Was really hoping it would be a quick, brilliant solution to something I'm working on now, perhaps I'll dig in and invest in it, but I'm not sure I have the luxury right now to do the exploratory work... Hope someone else has better luck than I!
I would recommend then to be more specific. Did you had trouble installing it? Did it give you an error? Was there no output? Was the output wrong? Is it not working on your files, but working on example files? Is it solving a different problem than the one you have?
Installing was okay, but it was not running on any of the sample files I had. This is the output I got:
UserWarning: You are using a softmax over axis 3 of a tensor of shape (1, 8, 1, 1). This axis has size 1. The softmax operation will always return the value 1, which is likely not what you intended. Did you mean to use a sigmoid instead?
warnings.warn(
I know this isn't the right place for this, the right place is raising within github, but because you asked I posted...
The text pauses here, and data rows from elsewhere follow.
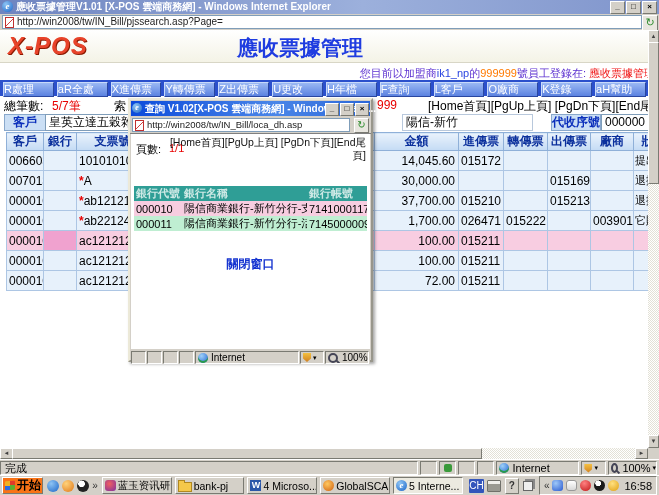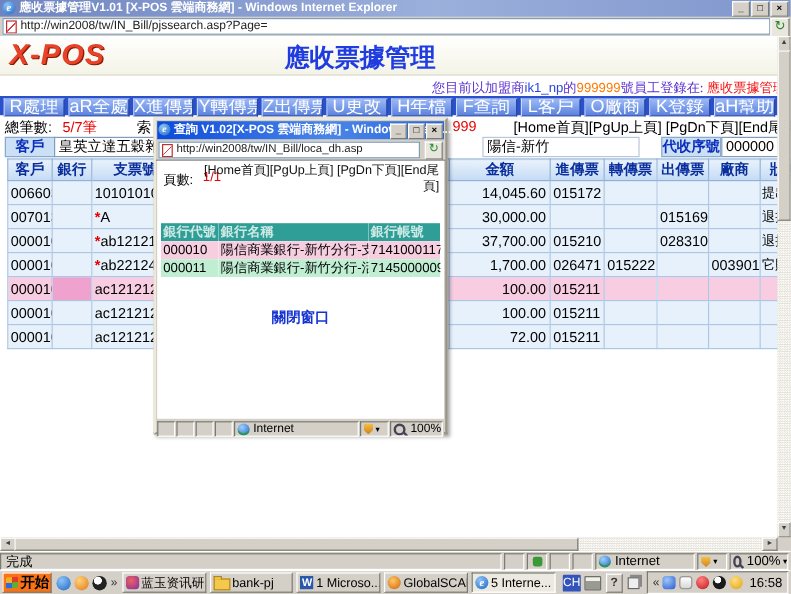"您目前以加盟商" .lg-main { font-family: Liberation Serif, serif -> none }
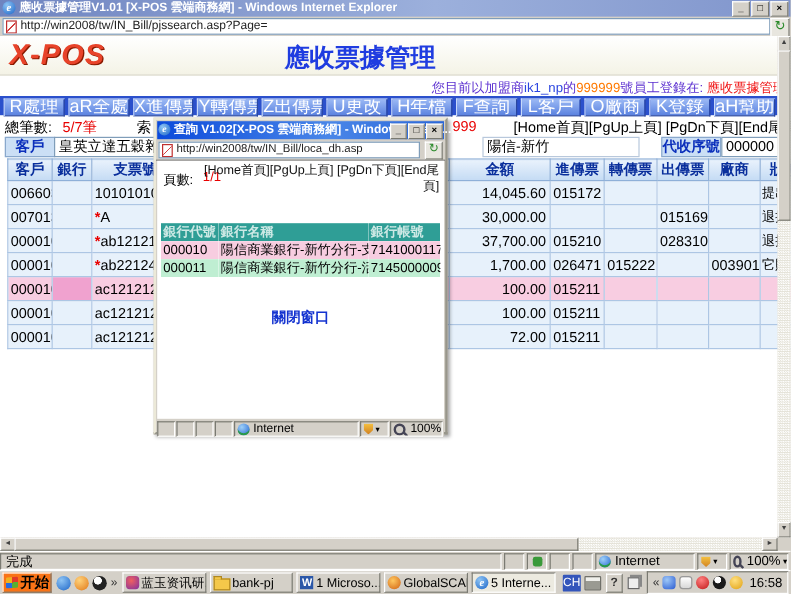"R處理" .menubtn { font-size: 15px -> 11px; text-align: center -> left }
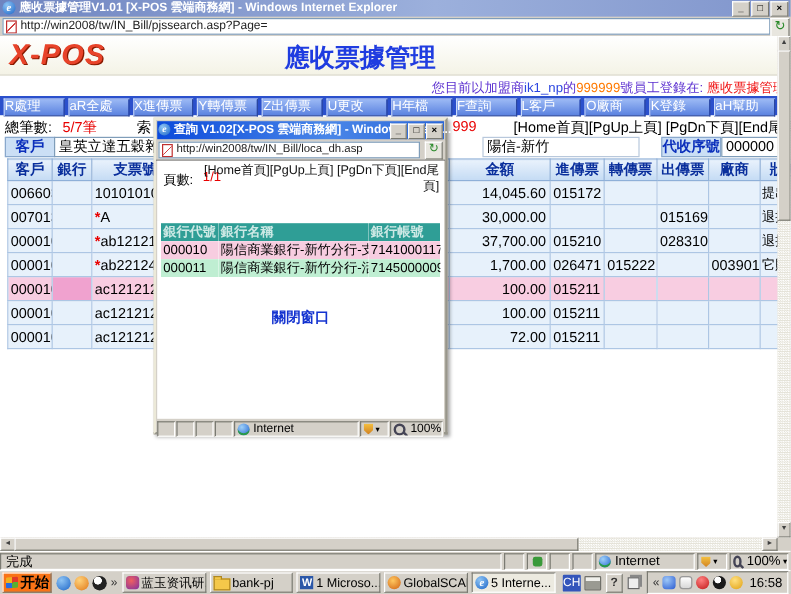"028310" td { text: 028310 -> 015213 }
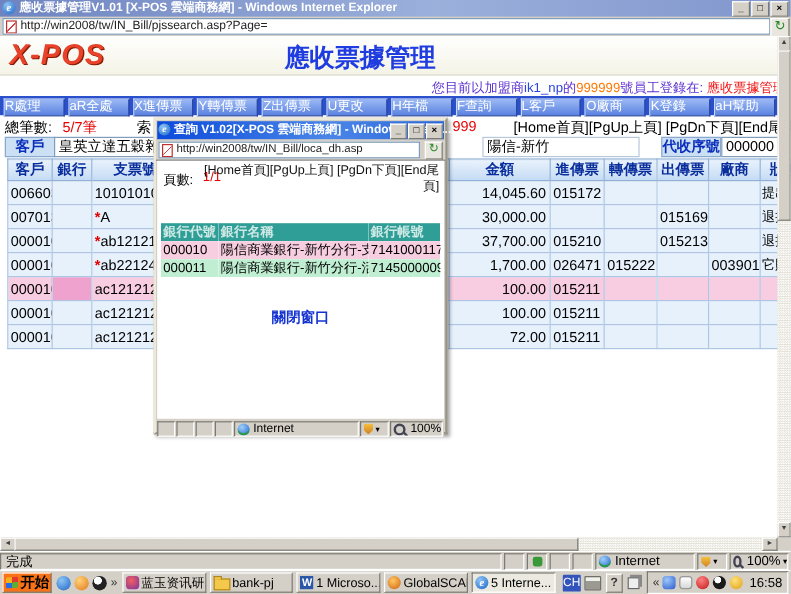"1 Microso..." span { text: 1 -> 4 }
Moonshine author here: The warning is from Keras library, and is benign. If you didn't get any other output, it was probably because the model thought there was no speech (not saying there really was no speech). We uploaded ONNX version that is considerably faster than the Torch/JAX/TF versions, and is usable with less package bloat. I hope you would give it another shot.
Was really hoping it would be a quick, brilliant solution to something I'm working on now, perhaps I'll dig in and invest in it, but I'm not sure I have the luxury right now to do the exploratory work... Hope someone else has better luck than I!